With Malaysian Prime Minister Mahathir Mohamad debunking a local media report that his government would freeze new dealings with Singapore, and Singapore Premier Goh Chok Tong's willingness to let future bilateral ties go at a pace which Malaysia would feel comfortable, both sides acknowledge that they have more to gain by cooperating than quarreling, in view of many common bonds.
Fence-mending is in the cards, but it will have to take into account the emotional baggage which the leaders in both countries still carry after 32 years of separation.

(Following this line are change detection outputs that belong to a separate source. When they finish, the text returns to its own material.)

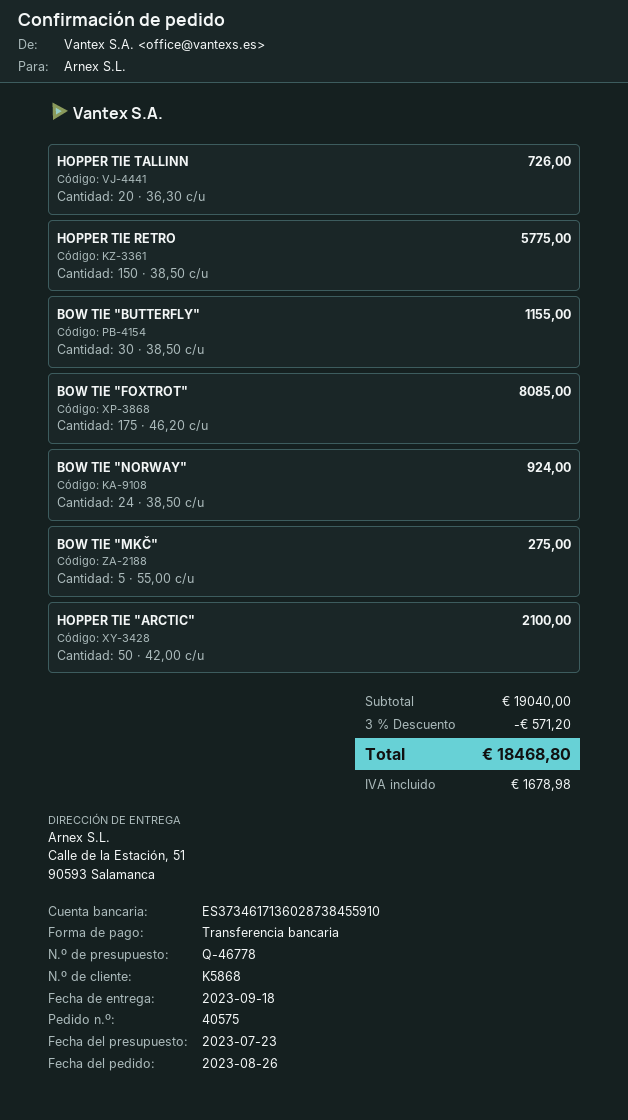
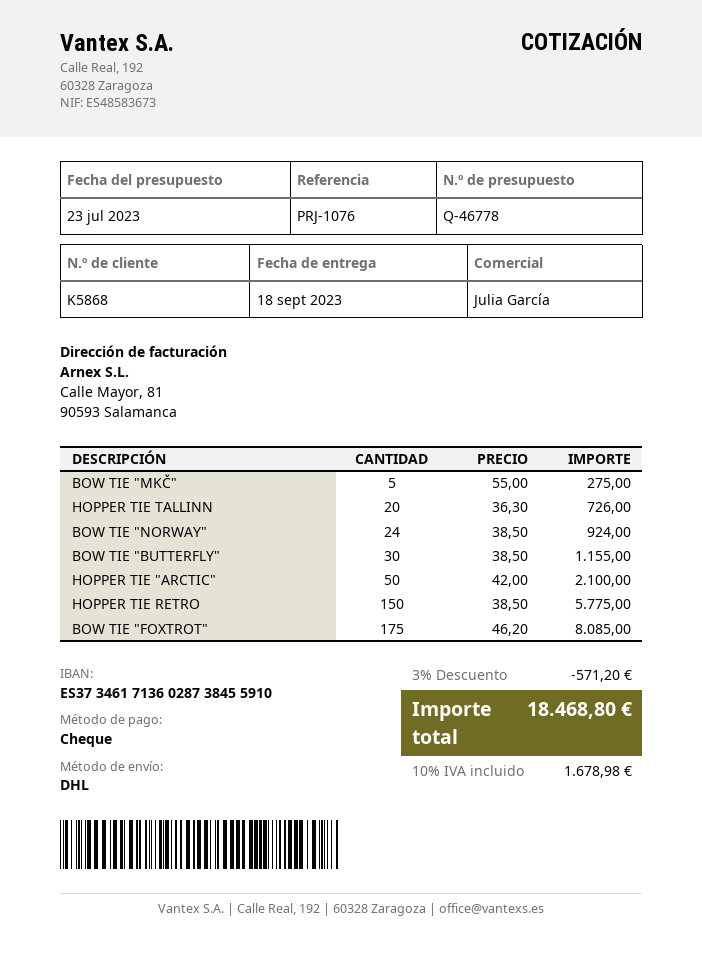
payment method: bank transfer -> cheque

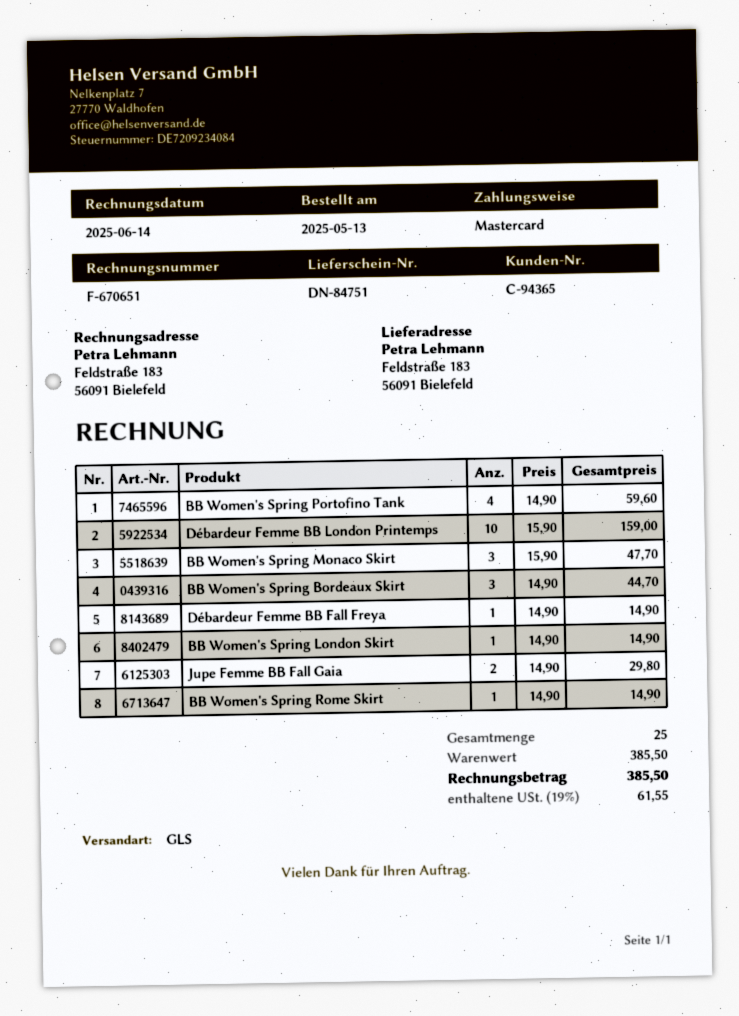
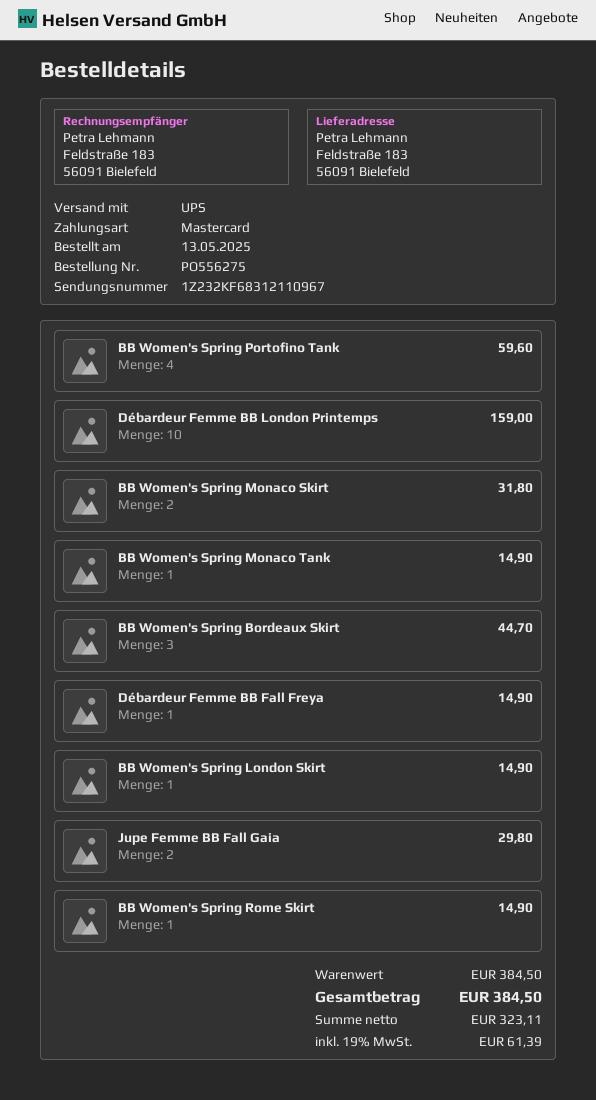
shipping method: GLS -> UPS
BB Women's Spring Monaco Skirt: 3 for 47.70 -> 2 for 31.80
BB Women's Spring Monaco Tank: none -> 1 for 14.90
subtotal: 385.50 -> 384.50
tax: 19% = 61.55 -> 19% = 61.39
total: 385.50 -> 384.50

All the more after Malaysia has made it clear that although it accepted Lee's apology, the offending remarks had been most hurtful, and restoring ties to their previous cordial levels would take some time.
The diplomatic row erupted after a fugitive Singapore opposition politician appeared in Johor, speaking against several defamation suits brought against him by Lee and other leaders of Singapore's ruling People's Action Party (PAP).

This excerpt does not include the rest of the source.